Image comparison data:
* * * *

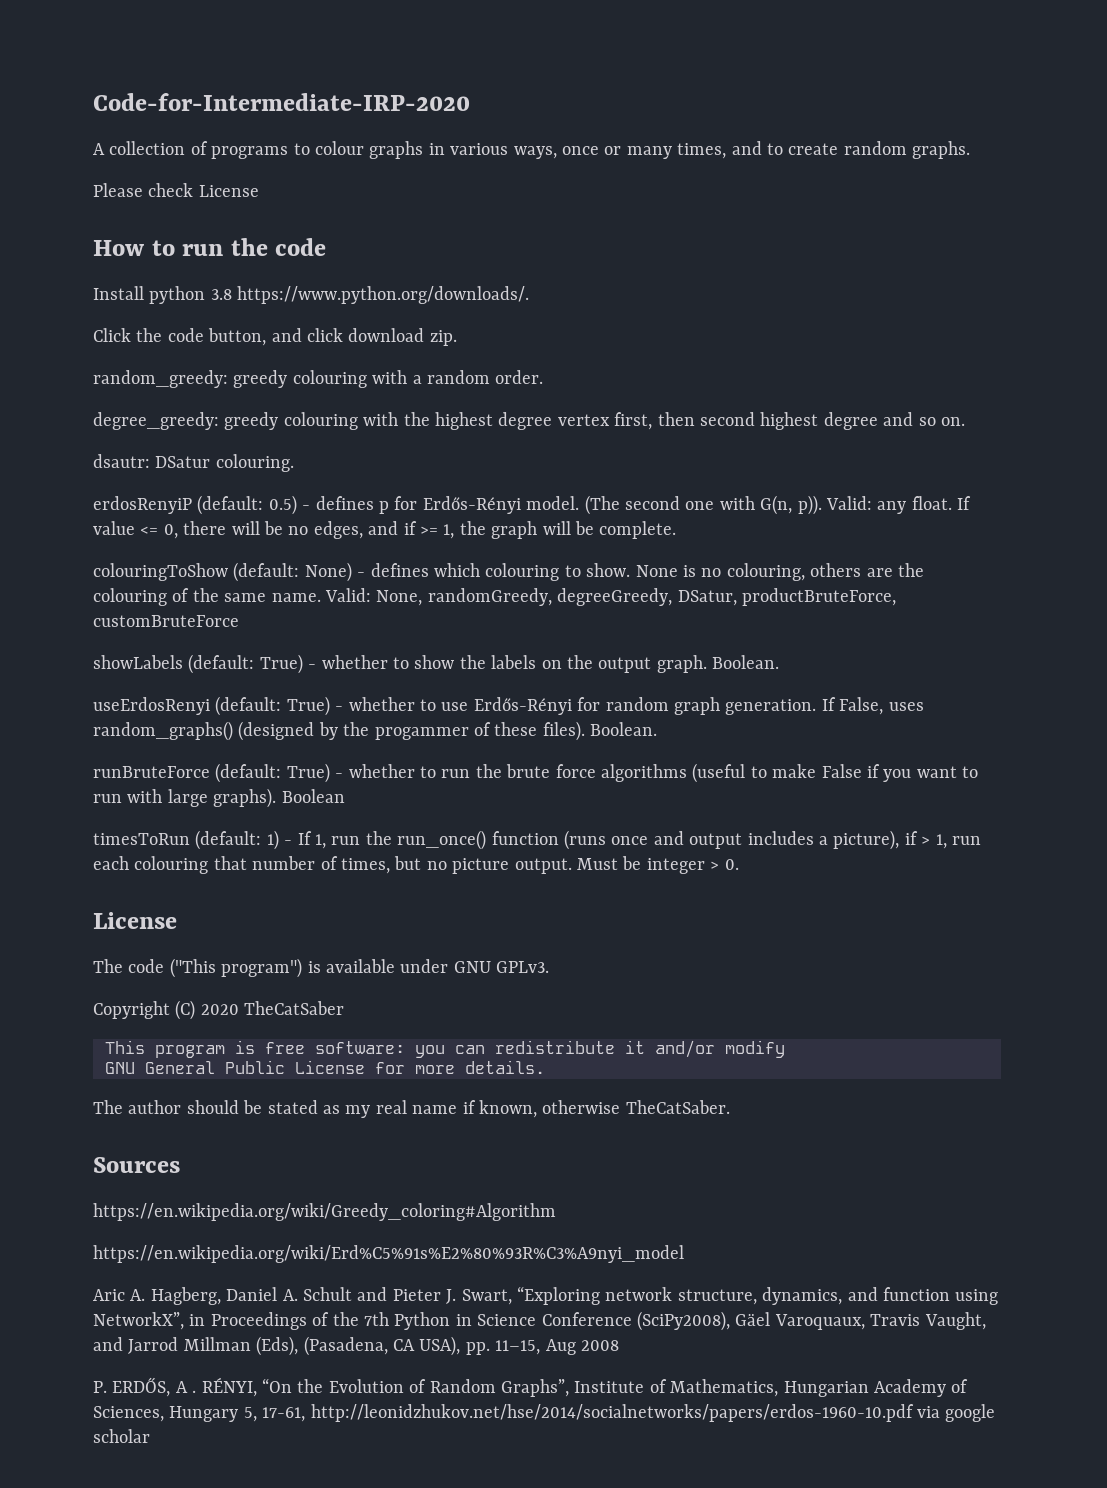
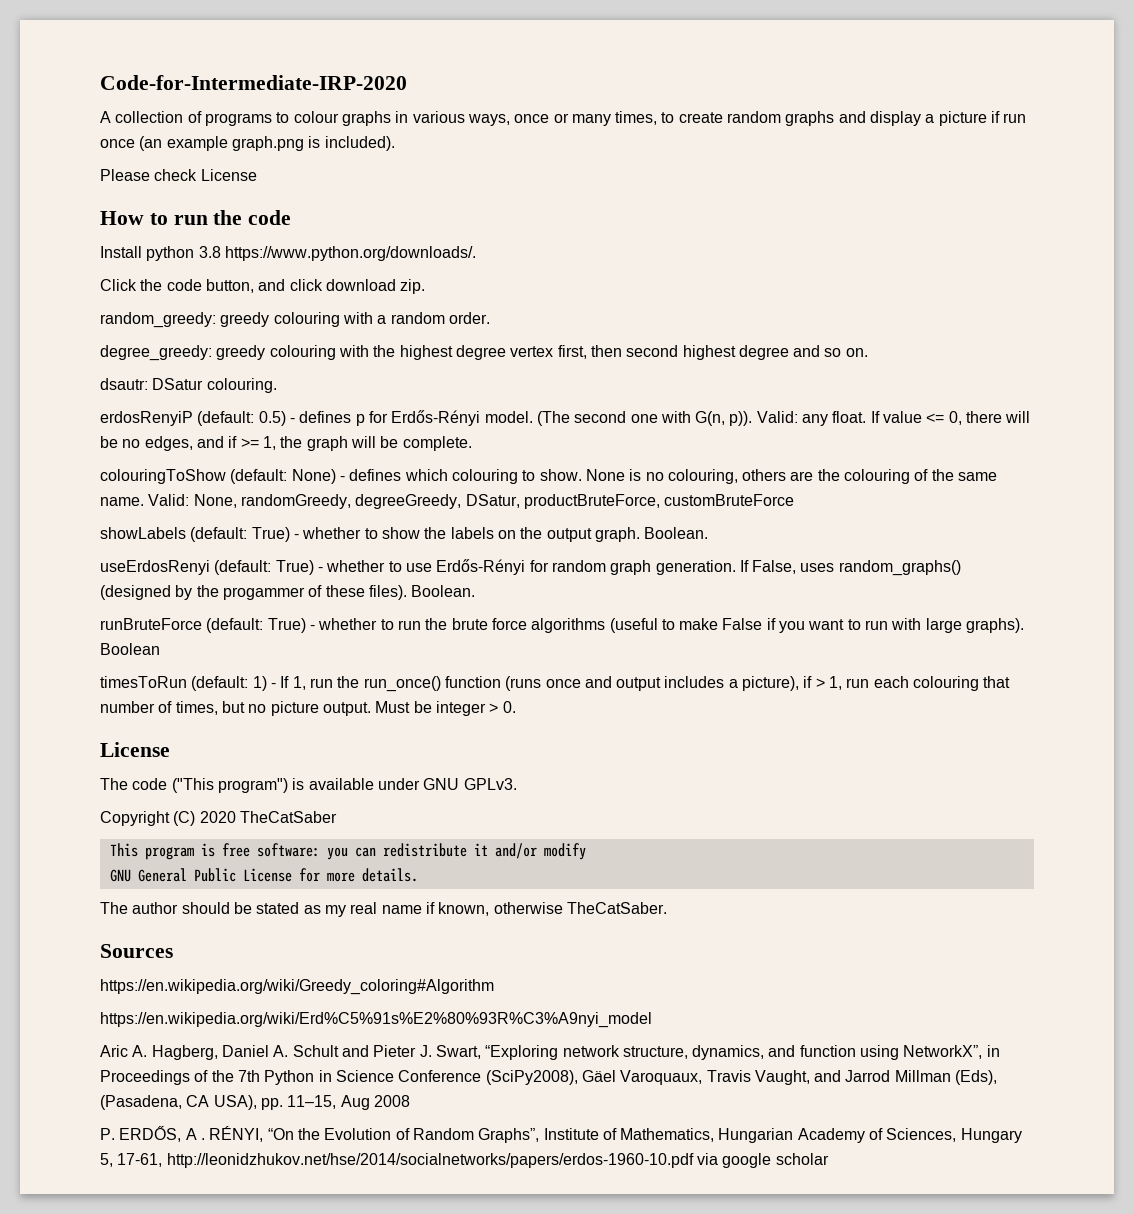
[731,141,762,155] and -> (658, 118) none
[912,141,971,159] graphs. -> [785,111,1027,126] [100,136,395,151] graphs and display a picture if run once (an example graph.png is included).

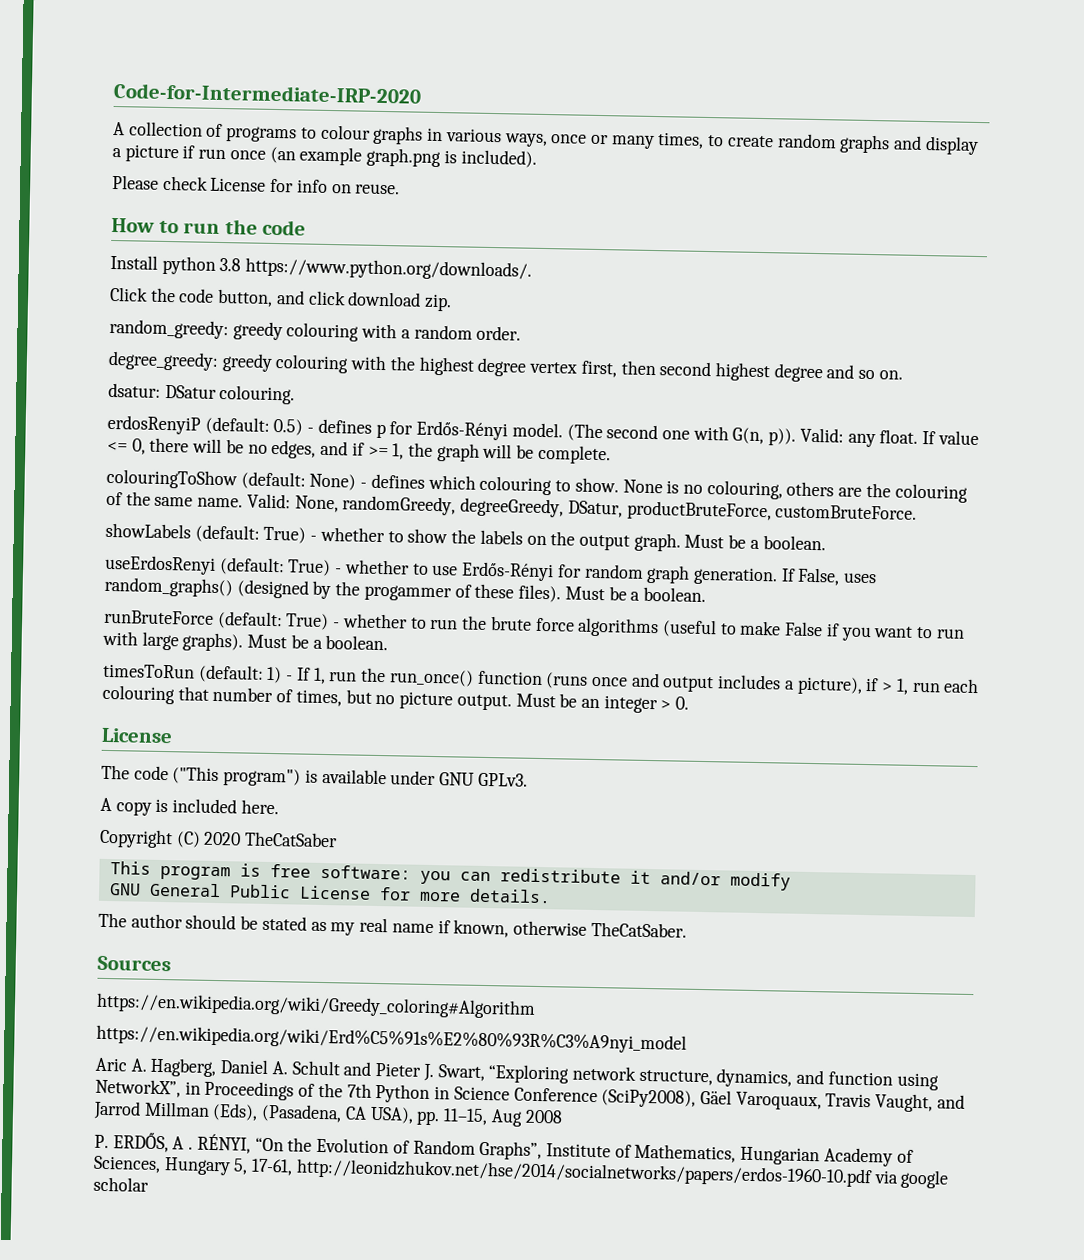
(257, 175) none -> [270,178,401,195] for info on reuse.
[100,378,148,390] dsautr: -> [108,382,161,398] dsatur:
[664,494,795,506] customBruteForce -> [775,504,918,520] customBruteForce.
[644,527,709,539] Boolean. -> [684,534,826,551] Must be a boolean.
[411,585,476,597] Boolean. -> [564,586,706,603] Must be a boolean.
[100,643,160,655] Boolean -> [247,634,389,651] Must be a boolean.
(432, 707) none -> [580,698,600,709] an
(517, 784) none -> [100,797,279,816] // A copy is included here.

* * * *

Task brief: Your task is to restate, word for word, the line with "[100,643,160,655] Boolean ->" and all lines after it, ending with the last line of the data.

Result of this task:
[100,643,160,655] Boolean -> [247,634,389,651] Must be a boolean.
(432, 707) none -> [580,698,600,709] an
(517, 784) none -> [100,797,279,816] // A copy is included here.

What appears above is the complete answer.